You are preparing to return to school. A quick scan of your financial picture makes it clear that you are seriously short of funds underwrite this project. You know that loans are in your future if your educational dream is to become reality. If you have never applied for a student loan or it has been many years, there are a few things to know before you begin the process.

The first step in obtaining a student loan should start at the school that you plan to attend. You need to make sure that students attending this school are eligible to receive student loans or any type of federal financial aid. Almost all colleges, universities, and trade schools qualify for this kind of financial assistance for their students.

You will need to get a FAFSA (Free Application for Federal Financial Aid) from you chosen institution. If you are still in high school, your guidance counselor will probably have this form. This form must be filled out completely. If you are emancipated from your parents either by law or because you are old enough to qualify, you can omit their financial information from this form unless they are going to apply for a “Parent Plus” loan to give you additional monetary assistance.

Be as honest as possible on this form because if they see any suspicious data, you may be asked to send in documentation to verify your numbers. This will only slow the process to receive your student loans. If they discover that you have lied on the form, you will almost always be disqualified for a student loan. Make sure that you sign and date the form. Attach all requested support documentation before sending it off. Work hard to keep the application as legible as possible. This will help assure your figures are computed accurately.

About two weeks after filing your FAFSA, check with the school to make sure that they have received your SAR (Student Aid Report). The numbers on this report tell the school what type of aid that you qualify to receive and how much. If the institution has not received this information, they should be able to give you guidance about what to do next. Normally, this is not a problem.

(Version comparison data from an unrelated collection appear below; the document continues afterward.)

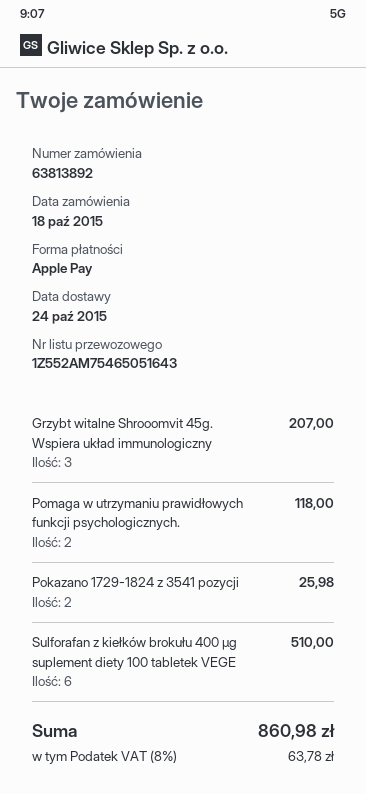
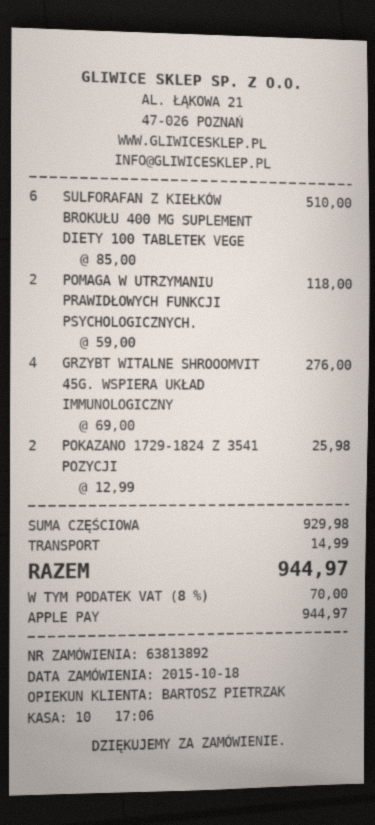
Grzybt witalne Shrooomvit 45g. Wspiera układ immunologiczny: 3 for 207.00 -> 4 for 276.00
shipping: none -> 14.99
tax: 8% = 63.78 -> 8% = 70.00
total: 860.98 -> 944.97

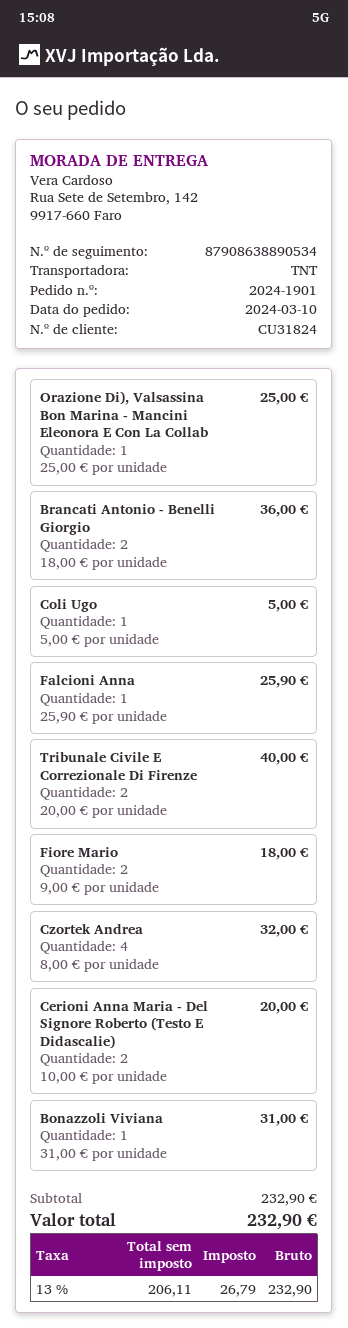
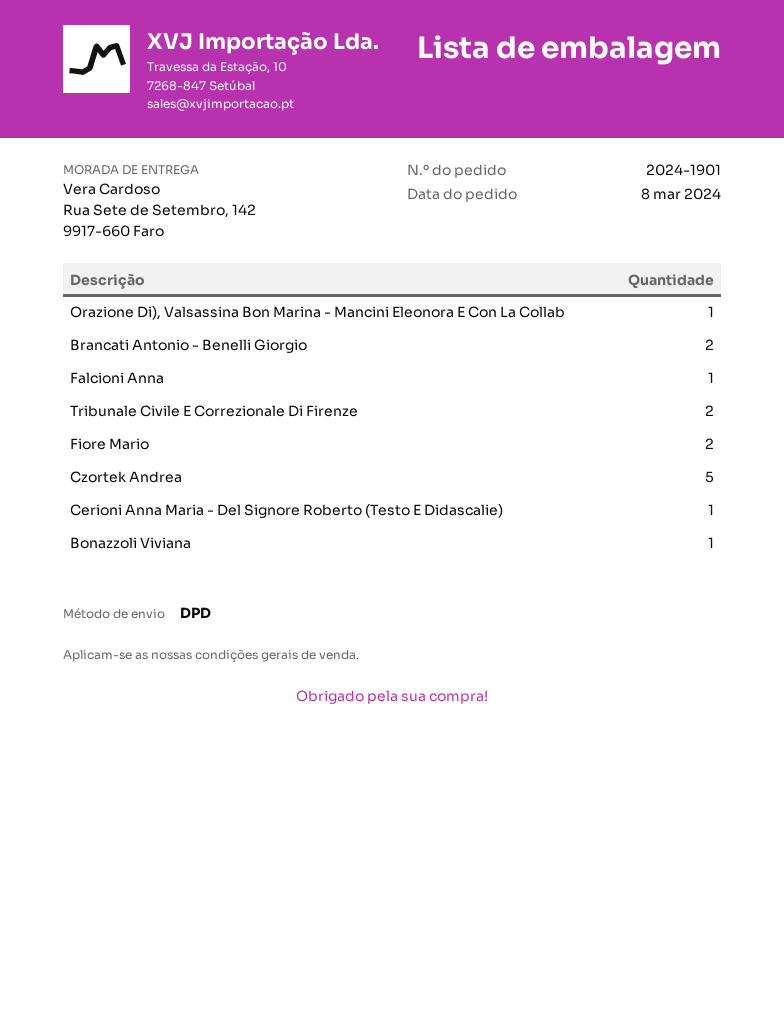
order date: 2024-03-10 -> 2024-03-08
shipping method: TNT -> DPD
Coli Ugo: 1 -> none
Czortek Andrea: 4 -> 5
Cerioni Anna Maria - Del Signore Roberto (Testo E Didascalie): 2 -> 1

You generally do not have to go to the bank to get your money. It is disbursed directly to the school a few weeks after classes begin. It is a good idea to check with the student accounts office about four to six weeks into the semester to verify that the money has been received and applied to your account. If there are surplus funds, you can withdraw this money to help with living expenses and can even get same day loans for bad credit. However, it is always a good idea to leave this money in the account to help pay for the next semester if you can afford to do so.